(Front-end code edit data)
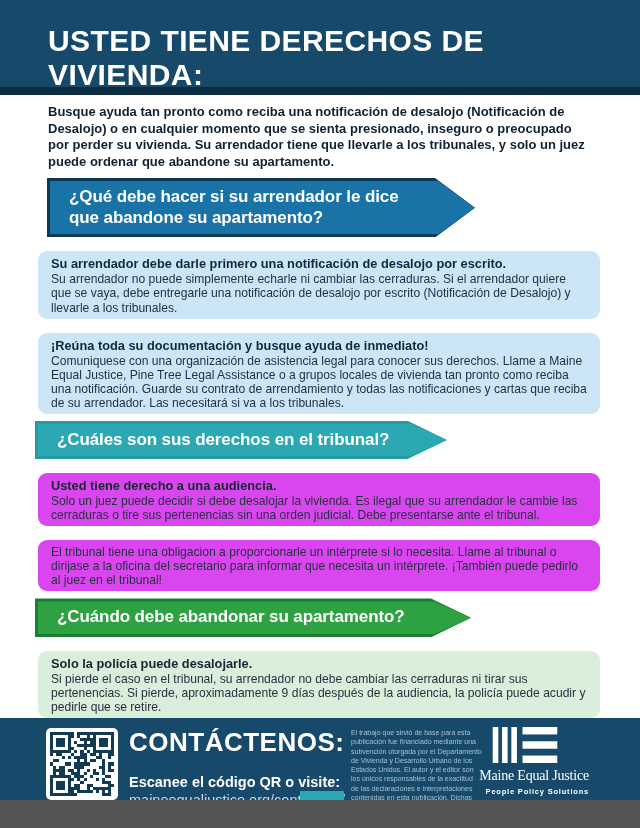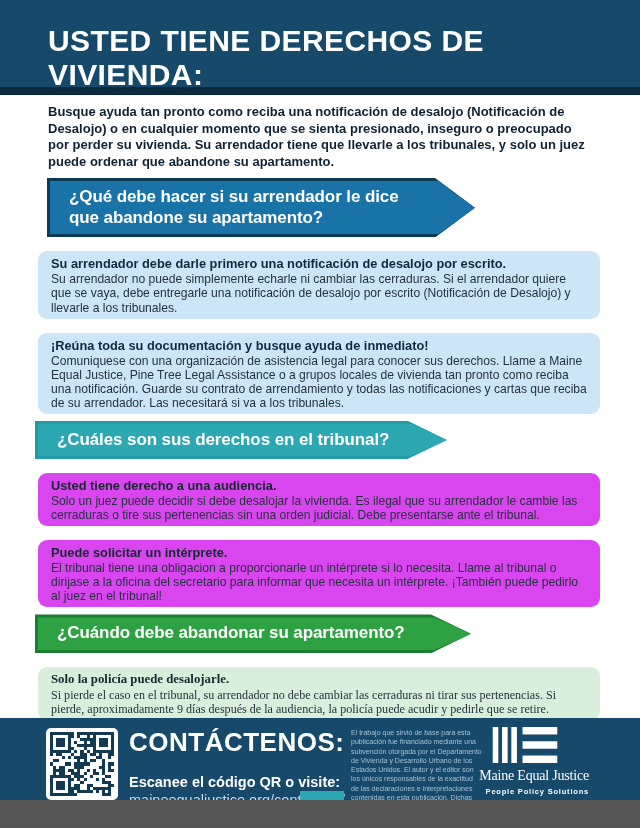"Puede solicitar un intérprete." h3 { html: <h3>Puede solicitar un intérprete.</h3> -> none }
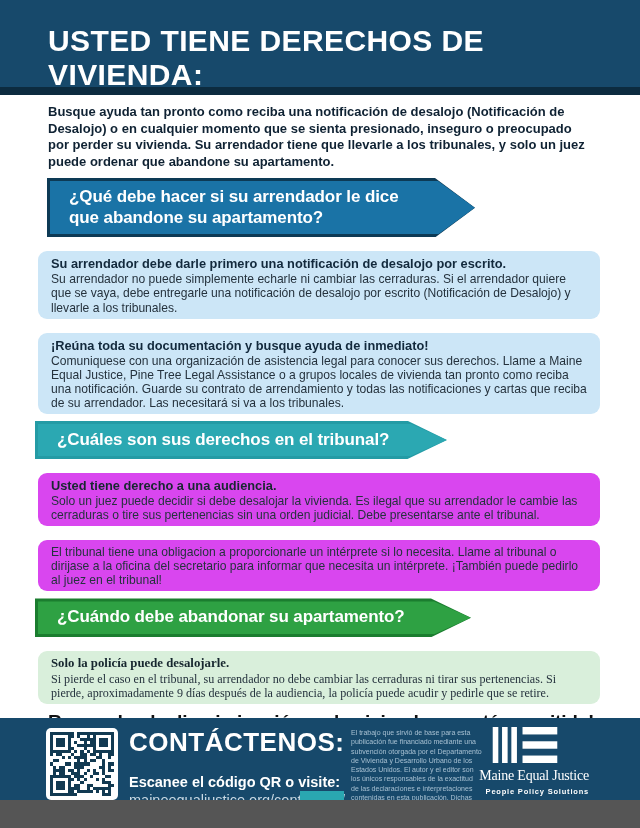"Solo la policía puede desalojarle." .card-green { font-family: Liberation Serif, serif -> none }
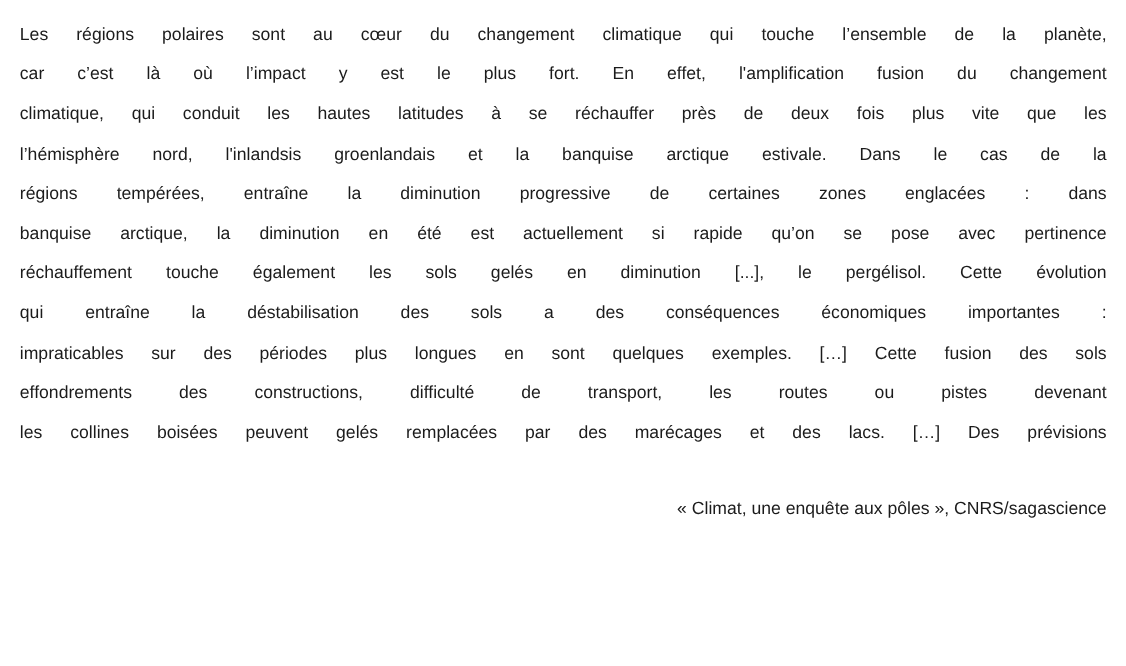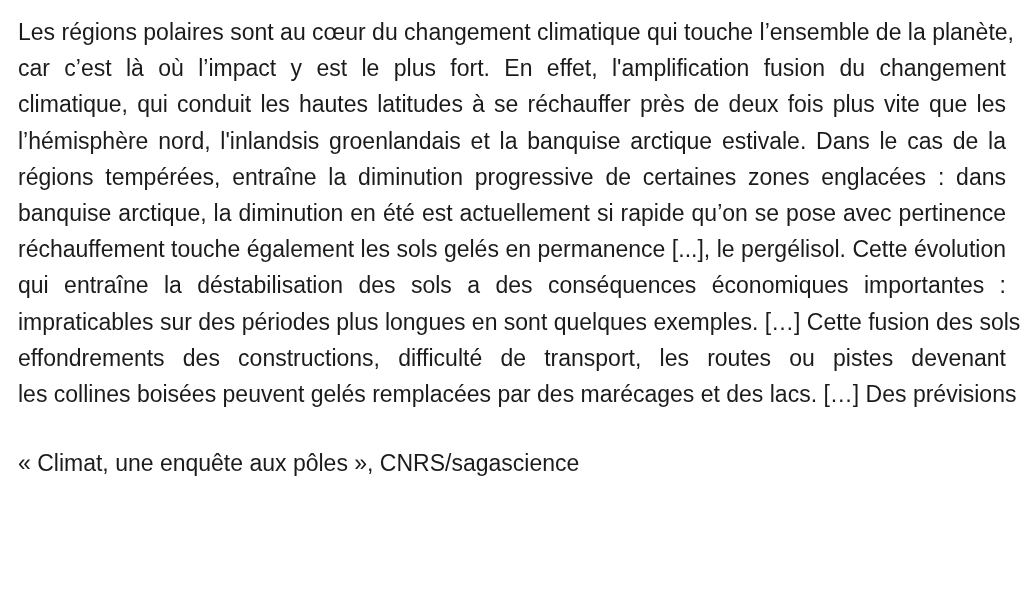"Les régions polaires sont au" .doc { font-size: 23px -> 16px }
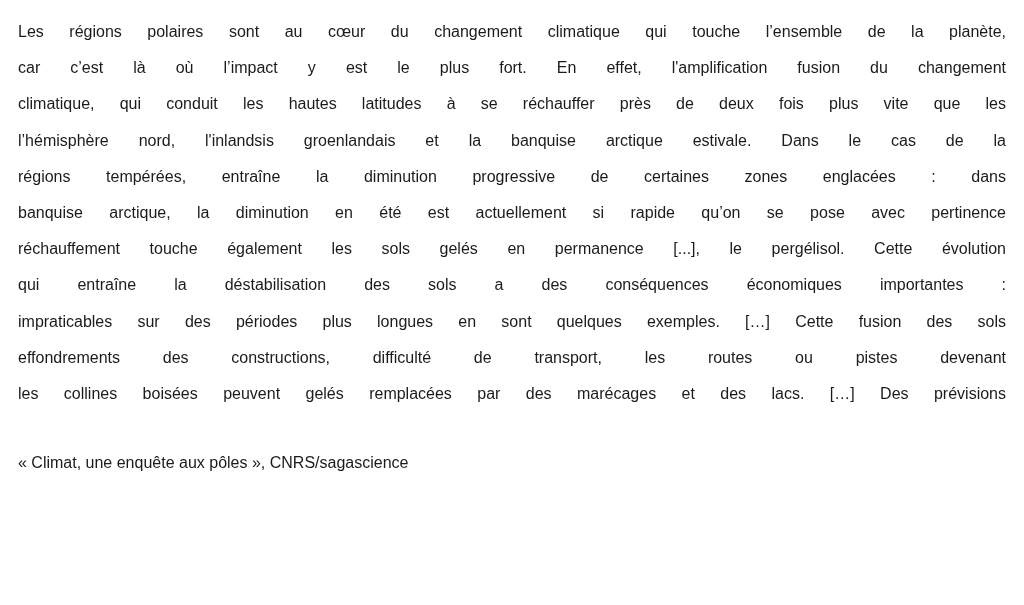"réchauffement touche également les sols" div.line { text: permanence -> diminution }
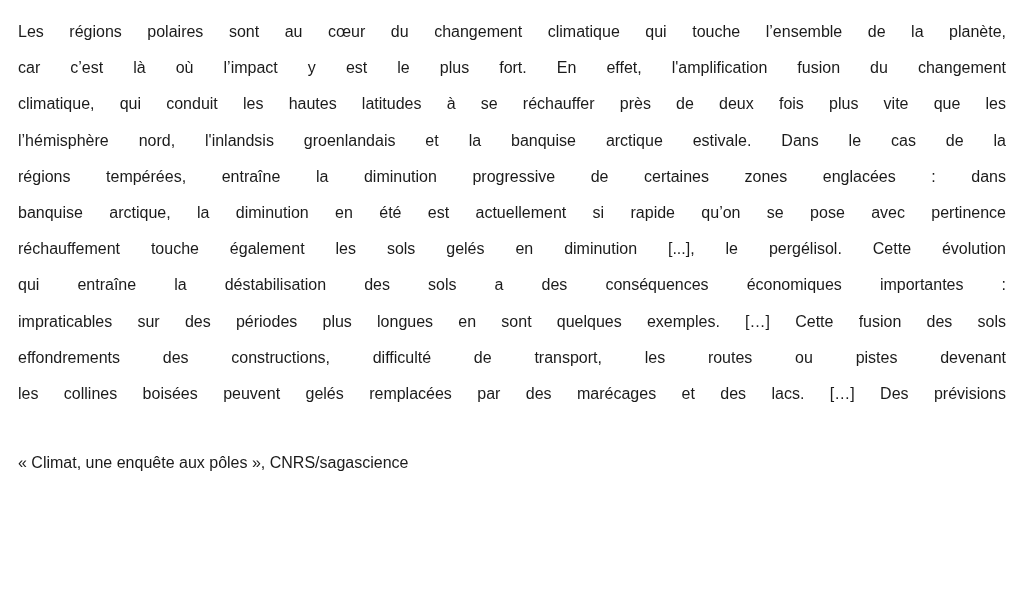"« Climat, une enquête aux" .caption { text-align: left -> right }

__To do__. Nothing but the lines from the one containing "la policía puede" through the last line of the records should appear in the copy, exactly as written and without pictures.

__Solution to this exercise__.
"Solo la policía puede desalojarle." .card-green { font-family: Liberation Serif, serif -> none }
"Les régions polaires sont au" .doc { font-size: 23px -> 16px }
"réchauffement touche également les sols" div.line { text: permanence -> diminution }
"« Climat, une enquête aux" .caption { text-align: left -> right }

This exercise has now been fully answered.